Defining attributes and methods for the child class
- let’s add an attribute specific to electric cars (like a battery) and a method to report on this attribute
class Car:
….–snip–
class ElectricCar(Car):
….”””Represent aspects of a car, specific to electric vehicles.”””
….def __init__(self, make, model, year):
……..”””
……..Initialize attributes of the parent class.
……..Then initialize attributes specific to an electric car.
……..”””
……..super().__init__(make, model, year)
……..self.battery_size = 40
….def describe_battery(self):
……..”””Print a statement describing the battery size.”””
……..print(f”This car has a {self.battery_size}-kWh battery.”)
my_leaf = ElectricCar(‘nissan’, ‘leag’, 2024)

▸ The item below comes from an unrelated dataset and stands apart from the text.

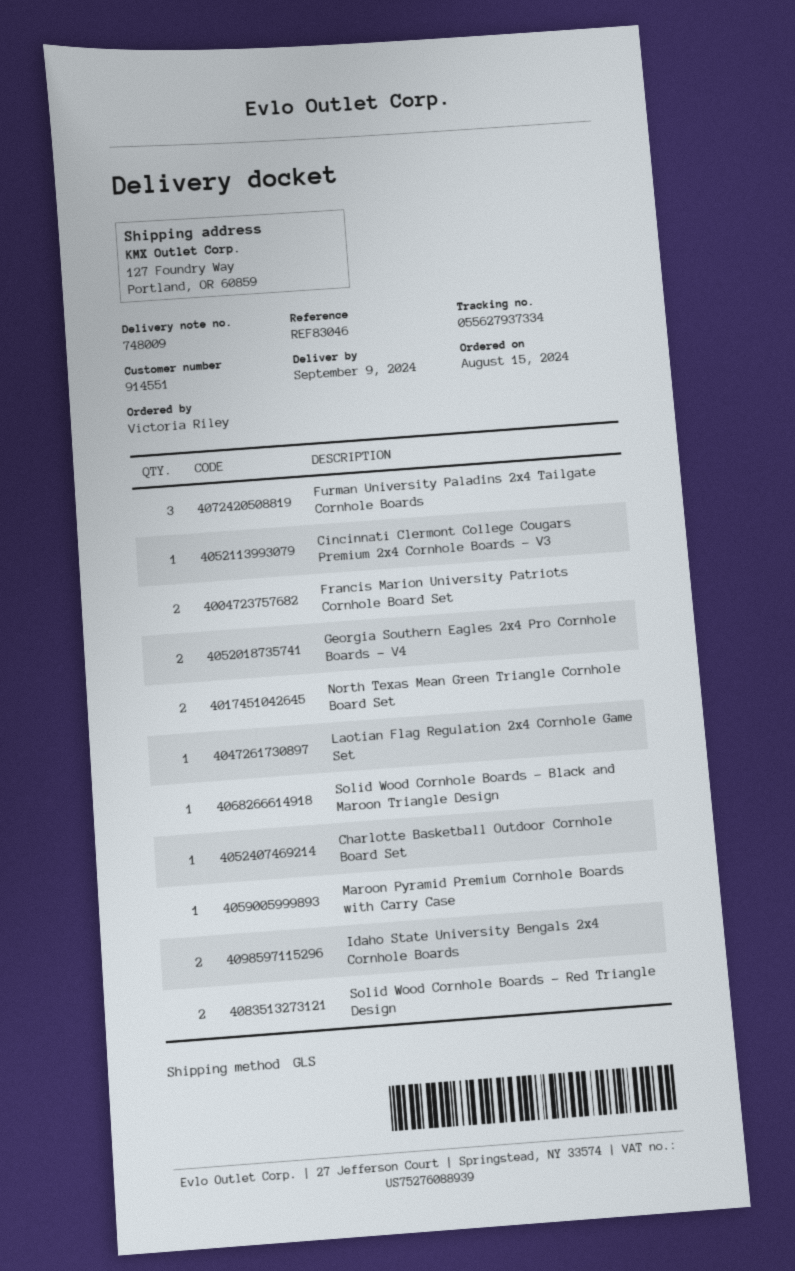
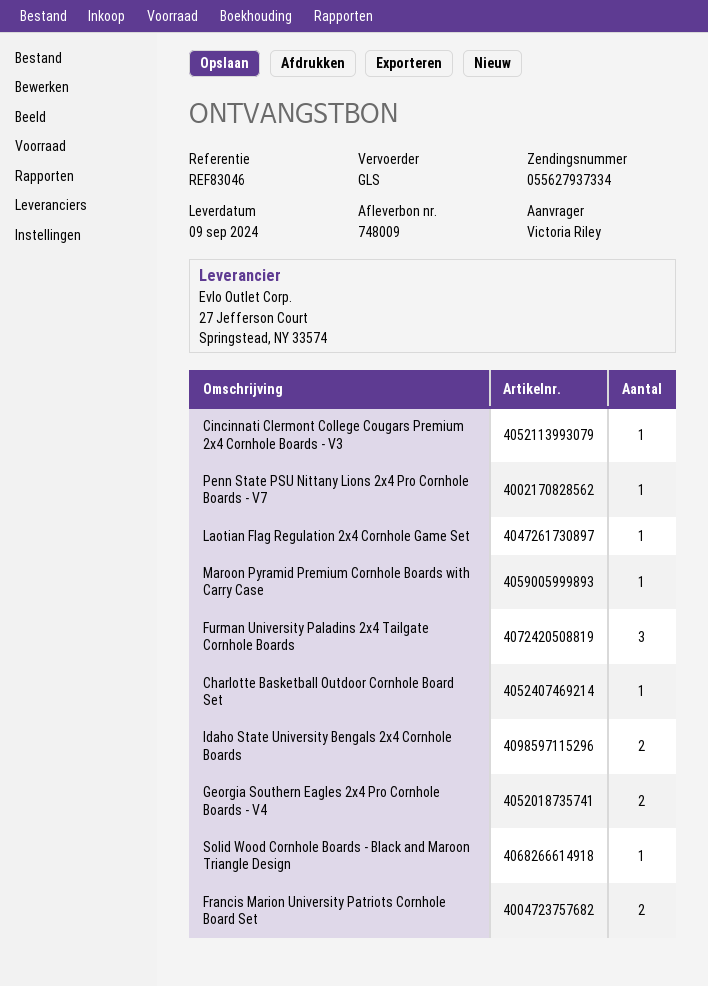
North Texas Mean Green Triangle Cornhole Board Set: 2 -> none
Solid Wood Cornhole Boards - Red Triangle Design: 2 -> none
Penn State PSU Nittany Lions 2x4 Pro Cornhole Boards - V7: none -> 1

print(my_leaf.get_descriptive_name())
my_leaf.describe_battery()
- added a new attribute self.battery_size and set its initial value to 40
- attribute will be associated with all instances created from the ElectricCar class but won’t be associated with any instances of Car
- added a method called describe_battery() that prints information about the battery
- when we call this method, we get a description specific to an electric car
2024 Nissan Leaf
This car has a 40-kWh battery
Overriding methods from the parent class
- you can override any method form the parent class that won’t work with the child class
- define a method in the child class with the same name as the method you want to override in the parent class
- for example, class Car has a method called fill_gas_tank(), this would be meaningless for an all-electric vehicle
class ElectricCar(Car):
….–snip–
….def fill_gas_tank(self):
……..”””Electric cars don’t have gas tanks.”””
……..print(“This car doesn’t have a gas tank!”)
- calling fill_gas_tank() with an electric car will run this code instead
- benefit of using inheritance is you can retain info you need and override what you don’t need from the parent class
Instances as attributes
- when modeling something from the real world in your code, you may find a growing list of attributes and methods, meaning lengthy files
- composition – breaking a large class into smaller classes that work together
- if we’re adding many attributes and methods specific to a car’s battery, we can create a separate class called Battery
- we can use a Battery instance as an attribute in the ElectricCar class
class Car:
….–snip–
class Battery:
….”””A simple attempt to model a battery for an electric car.”””
….def __init-_(self, battery_size=40):
……..”””Initialize the battery’s attributes.”””
……..self.battery_size = battery_size
….def describe_battery(self):
……..”””Print a statement describing the battery size.”””
……..print*f”This car has a {self.battery_size}-kWh battery.”)
class ElectricCar(Car):
….”””Represent aspects of a car, specific to electric vehicles.”””
….def __init__(self, make, model, year):
……..”””
……..Initialize attributes of the parent class.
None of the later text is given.